Il procedimento riguarda il neo eletto consigliere regionale di Fratelli d’Italia, Fabio Benetti (classe 1988, nato a Rovigo), e un secondo soggetto identificato come C.M., nato a Porto Maggiore nel 1983. La persona offesa è Mattia Moretto, anch’egli candidato alle regionale per Fratelli d’Italia, è stato sconfitto per una manciata di voti proprio da Benetti (LEGGI ARTICOLO).
Secondo l’ipotesi accusatoria, i fatti – contestati ai sensi degli articoli 294 del codice penale, 81 capoverso e 110 – si sarebbero verificati tra il 15 e il 24 novembre 2025 in diversi comuni della provincia di Rovigo (tra cui Adria, Ceregnano, Lendinara, Badia Polesine, Fratta Polesine, Castelmassa, Villadose e Bergantino), oltre a Occhiobello.
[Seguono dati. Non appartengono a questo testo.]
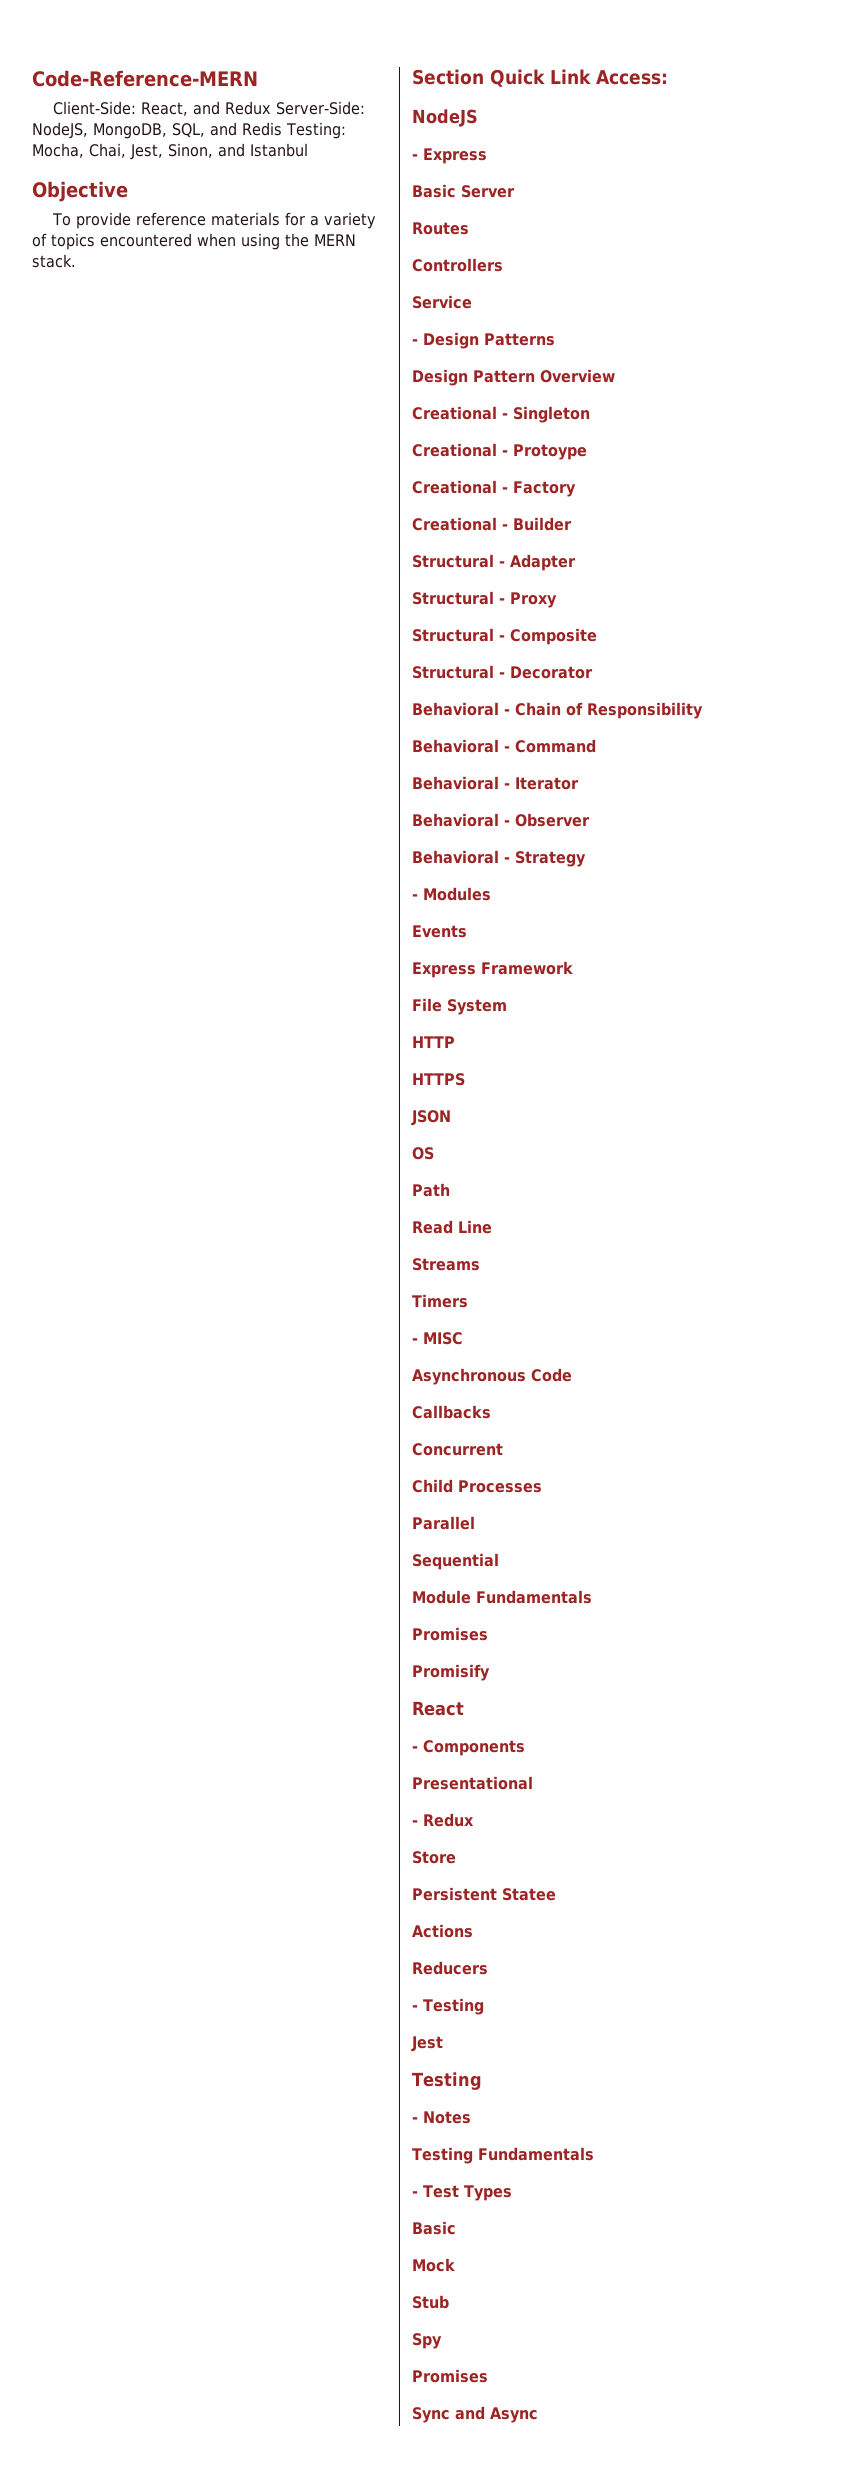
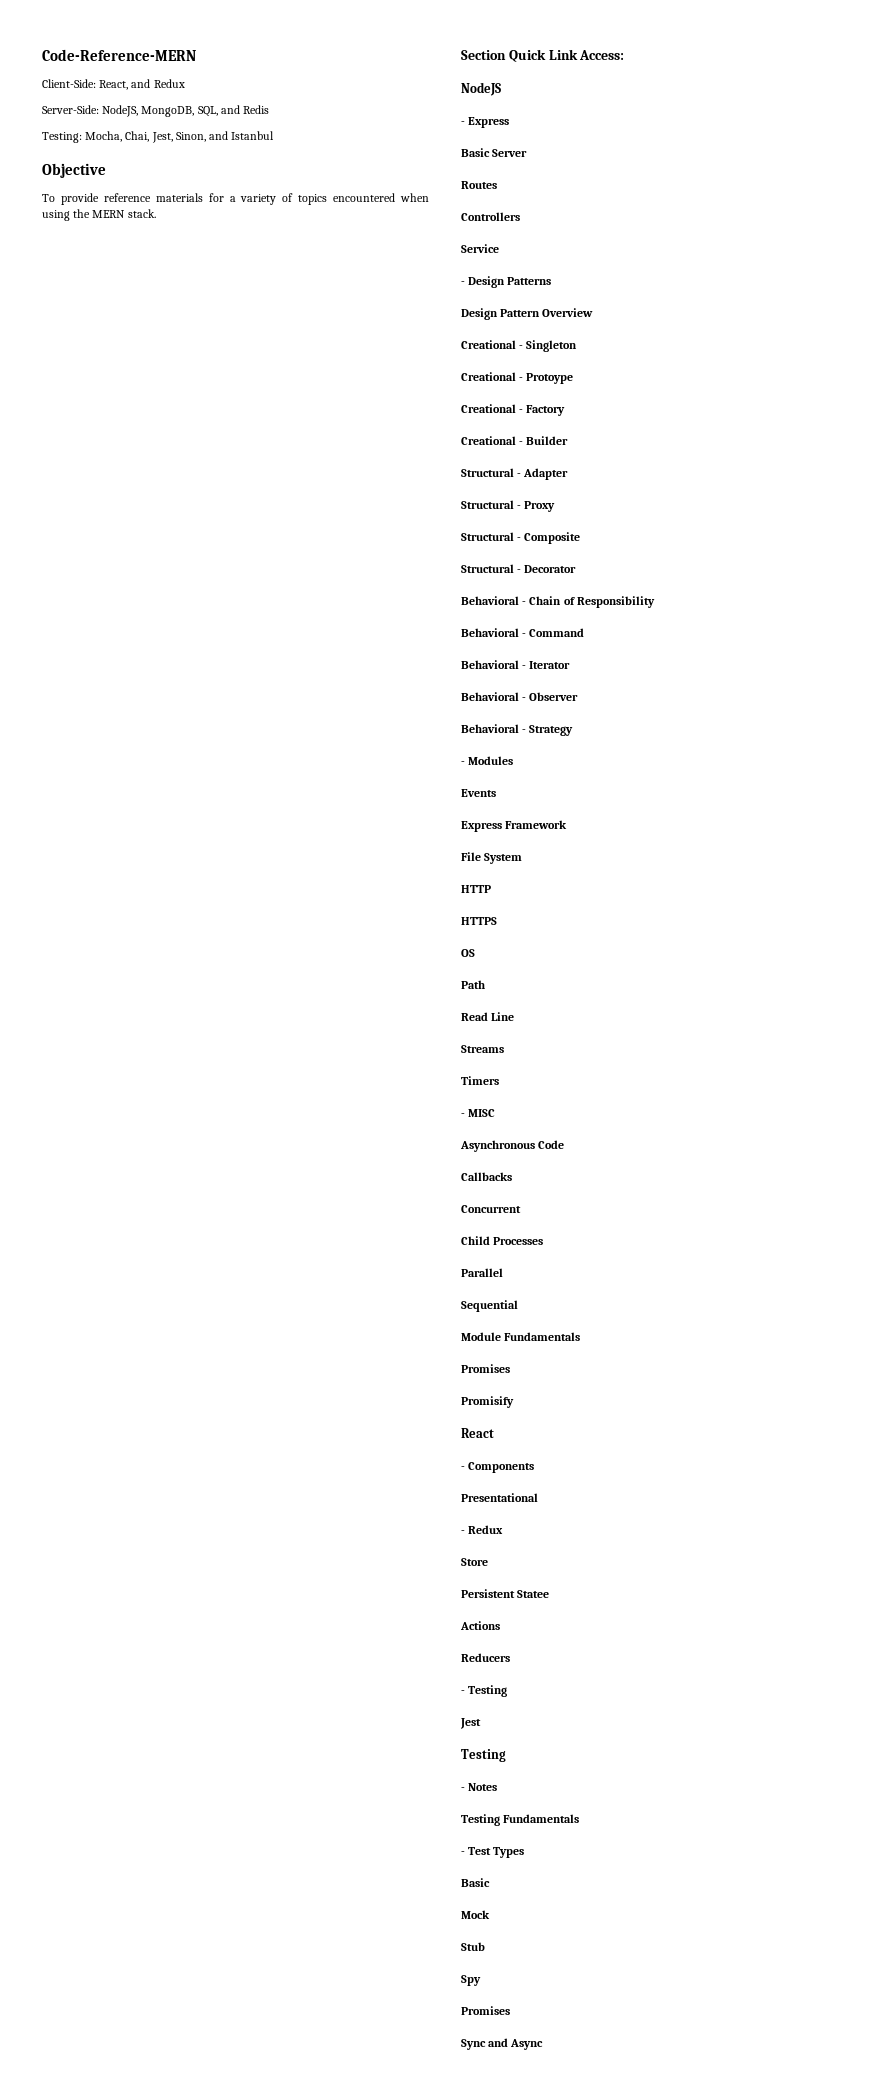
- Client-Side: React, and Redux Server-Side: NodeJS, MongoDB, SQL, and Redis Testing: Mocha, Chai, Jest, Sinon, and Istanbul
+ Client-Side: React, and Redux
+ Server-Side: NodeJS, MongoDB, SQL, and Redis
+ Testing: Mocha, Chai, Jest, Sinon, and Istanbul
- JSON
Al centro dell’inchiesta vi sarebbe un presunto attentato ai diritti politici del cittadino, realizzato attraverso condotte ritenute ingannevoli. In particolare, Benetti – in concorso con ignoti e con C.M., titolare di una tipografia a Occhiobello – avrebbe richiesto e ottenuto la stampa di loghi del Partito Democratico da sovrapporre ai simboli di Fratelli d’Italia su manifesti elettorali di un altro candidato dello stesso partito (ovvero Mattia Moretto).
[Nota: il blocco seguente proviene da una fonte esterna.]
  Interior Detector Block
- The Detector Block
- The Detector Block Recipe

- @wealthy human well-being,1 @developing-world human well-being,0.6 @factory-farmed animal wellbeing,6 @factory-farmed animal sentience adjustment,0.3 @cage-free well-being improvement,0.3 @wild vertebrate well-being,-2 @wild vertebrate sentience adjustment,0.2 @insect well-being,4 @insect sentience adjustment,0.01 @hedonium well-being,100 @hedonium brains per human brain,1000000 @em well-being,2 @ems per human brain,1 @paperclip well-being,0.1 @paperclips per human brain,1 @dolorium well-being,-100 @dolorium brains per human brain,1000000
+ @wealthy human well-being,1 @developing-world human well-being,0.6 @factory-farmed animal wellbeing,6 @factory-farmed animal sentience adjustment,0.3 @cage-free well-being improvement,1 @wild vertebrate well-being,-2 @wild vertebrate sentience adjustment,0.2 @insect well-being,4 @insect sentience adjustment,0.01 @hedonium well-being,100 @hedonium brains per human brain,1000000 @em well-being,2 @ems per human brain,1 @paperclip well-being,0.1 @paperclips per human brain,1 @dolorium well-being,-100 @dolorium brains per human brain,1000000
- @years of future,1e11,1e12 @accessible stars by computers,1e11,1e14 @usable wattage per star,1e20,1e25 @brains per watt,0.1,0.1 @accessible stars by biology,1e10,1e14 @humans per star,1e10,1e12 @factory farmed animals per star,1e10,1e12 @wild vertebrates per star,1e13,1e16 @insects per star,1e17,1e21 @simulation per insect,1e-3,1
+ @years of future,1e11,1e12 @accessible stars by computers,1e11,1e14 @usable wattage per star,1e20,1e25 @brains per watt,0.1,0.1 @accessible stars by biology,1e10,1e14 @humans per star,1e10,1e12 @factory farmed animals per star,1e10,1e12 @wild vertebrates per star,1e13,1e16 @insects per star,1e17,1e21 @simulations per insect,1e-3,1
Una manipolazione che, secondo la Procura, avrebbe alterato la percezione degli elettori, inducendoli a ritenere che il candidato fosse collegato a un diverso schieramento politico rispetto a quello reale. In questo modo, si sarebbe inciso sia sul diritto di elettorato attivo – orientando il voto in maniera difforme dalla volontà dell’elettore – sia sul diritto di elettorato passivo del candidato danneggiato, rappresentato in modo distorto rispetto alla propria identità politica.
L’indagine ha preso avvio dalla denuncia della persona offesa ed è stata affidata ai Carabinieri di Adria, alla Digos e alla Polizia Postale di Rovigo. Le attività investigative hanno incluso perquisizioni anche informatiche, sequestri di dispositivi elettronici (cellulari e computer), acquisizione di manifesti manipolati, testimonianze e analisi di immagini di videosorveglianza.
Tra gli elementi raccolti, figurano anche riprese che documenterebbero la presenza di Benetti ad Adria in relazione ai fatti contestati. È stata inoltre svolta attività tecnica sul materiale informatico sequestrato, con estrazione forense dei dati e successive analisi, dalle quali emergerebbe – secondo l’accusa – la richiesta e l’acquisizione dei loghi del Partito Democratico presso la tipografia di C.M.
Nel corso degli interrogatori, entrambi gli indagati si sono avvalsi della facoltà di non rispondere.
Al termine degli accertamenti, la Procura ha ritenuto confermata l’ipotesi accusatoria, procedendo quindi con l’emissione dell’avviso di conclusione delle indagini, atto che apre ora la fase successiva del procedimento penale.